I’m remembering that because of political analyst Stuart
Rothenberg’s Inside Elections column last week.
Essentially, Rothenberg argues people who voted for third-party candidates like Green Jill Stein (1.5 million votes) and Libertarian Gary Johnson (4.5 million votes) cost Clinton the election. About 7.8 million people voted for someone other than Trump, a Republican, and Clinton, a Democrat.
Overall, Trump and Clinton received only 94.27% of the popular vote.
That wasn’t true in the three previous elections with the Democratic and Republican candidates receiving a combined 99% in 2004, 98.6% in 2008 and 98.3% in 2012.
Rothenberg points out the same thing happened Pennsylvania and Wisconsin, two states that traditionally voted for Democrats for president, but voted for Trump. Democrats see winning both plus recapturing Michigan as key to electing one of their own in 2020.
Let’s just look at Pennsylvania. I confirmed Rothenberg’s numbers and took things a step further.
Clearly, lots of Pennsylvania voters didn’t like Clinton or Trump. President Trump won the state by 44,292 votes — the first Republican to win here since George H.W. Bush in 1988 — but more than 218,228 people, or 3.57%, voted for someone other than him or Clinton.
In 2012, only 71,332 people, or 1.24%, voted for someone other than President Barack Obama, a Democrat, or Mitt Romney, a Republican. Obama won by 309,840.
In 2008, only 62,889, or 1.05%, voted for someone other than Obama or Sen. John McCain, a Republican. Obama won by 620,478, the most one-sided Pennsylvania victory by any presidential candidate in three decades.

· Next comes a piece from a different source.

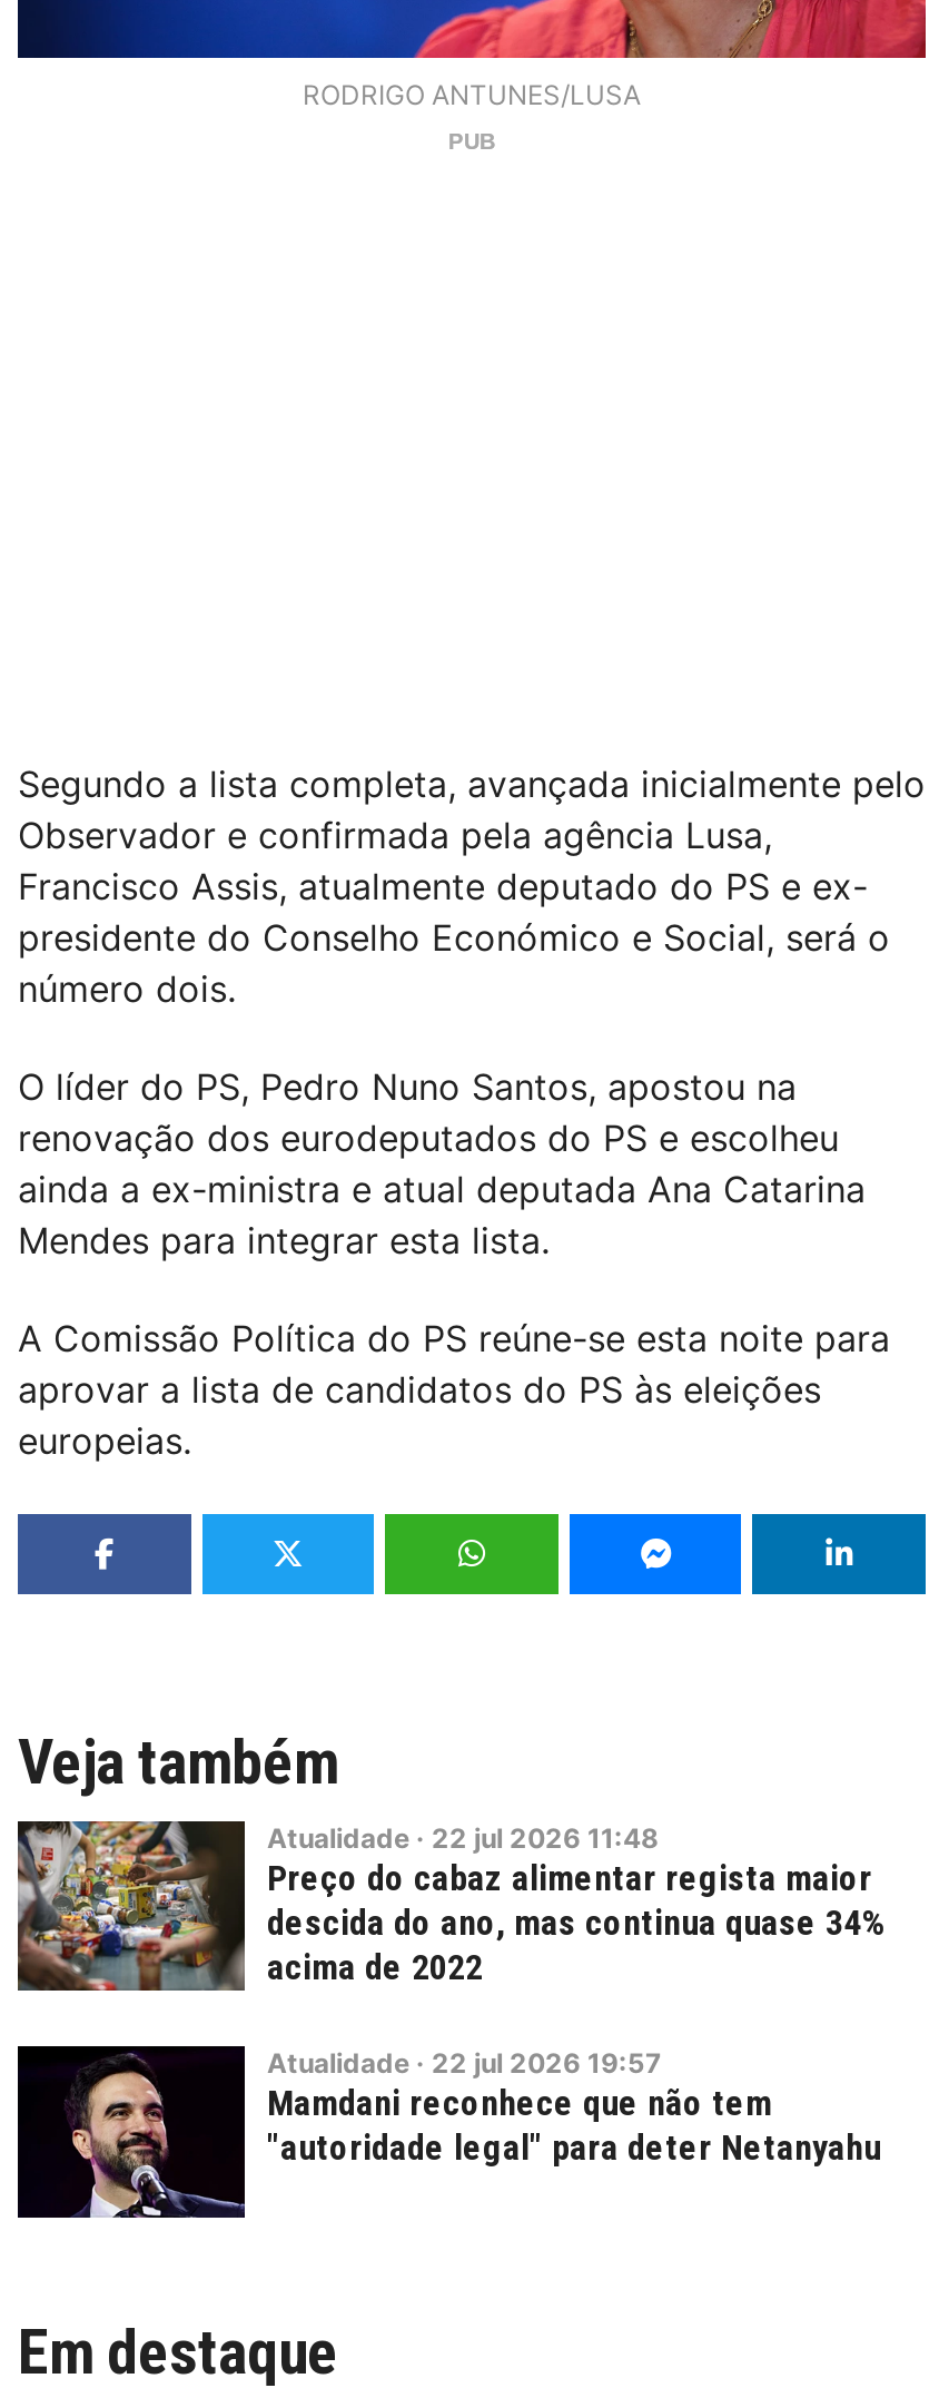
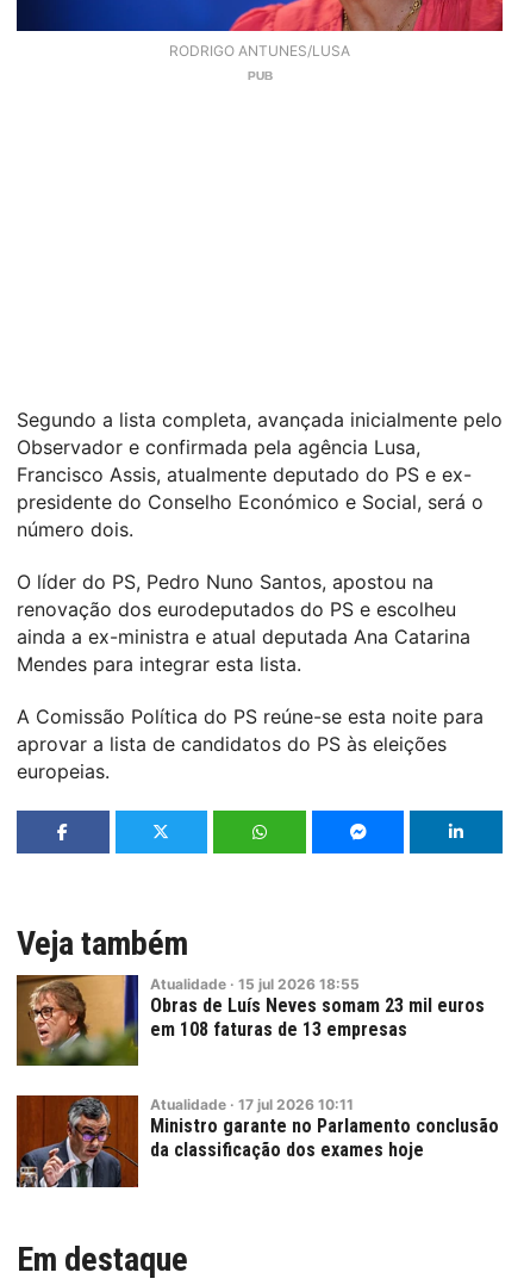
[18,1819,883,1993] [image] | Atualidade · 22 jul 2026 11:48 | Preço do cabaz alimentar regista maior | descida do ano, mas continua quase 34% | acima de 2022 -> [15,974,485,1067] [image] | Atualidade · 15 jul 2026 18:55 | Obras de Luís Neves somam 23 mil euros | em 108 faturas de 13 empresas
[16,2044,881,2218] [image] | Atualidade · 22 jul 2026 19:57 | Mamdani reconhece que não tem | "autoridade legal" para deter Netanyahu -> [15,1094,499,1188] [image] | Atualidade · 17 jul 2026 10:11 | Ministro garante no Parlamento conclusão | da classificação dos exames hoje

In 2004, only 33,822, or .59%, voted for someone other than John Kerry, a Democrat, and President George W. Bush, a Republican. Kerry won by 144,248 votes.
The last time we had anything approaching 2016 for a third-party vote was 2000 when the Greens nominated Ralph Nader. That’s the election that Democrats say Nader cost them victory by siphoning off votes from Vice President Al Gore in Florida.
In Pennsylvania, 145,091, or 2.95%, voted for someone other than Gore or George W. Bush. Gore won by 204,840 votes anyway. I always remind anyone who says Nader voters cost Gore the election that all Gore had to do was win his home state, Tennessee, and he would have won election. He didn’t. Amazing, considering his family’s roots there.
If you read between the numbers, you can see Americans’ growing dissatisfaction with whoever was in Washington from 2004 onward. That’s why you see increasing percentages of people voting for third parties.
That mirrors the increasing percentage of people registered to vote as something other than Democrats or Republicans.
Gonzalez argues the third-party voters are unlikely to back Trump and Democrats have an opportunity to woo them back. I agree Democrats can win them back, but believing they’re unlikely to seriously consider Trump in these economic good times is a mistake.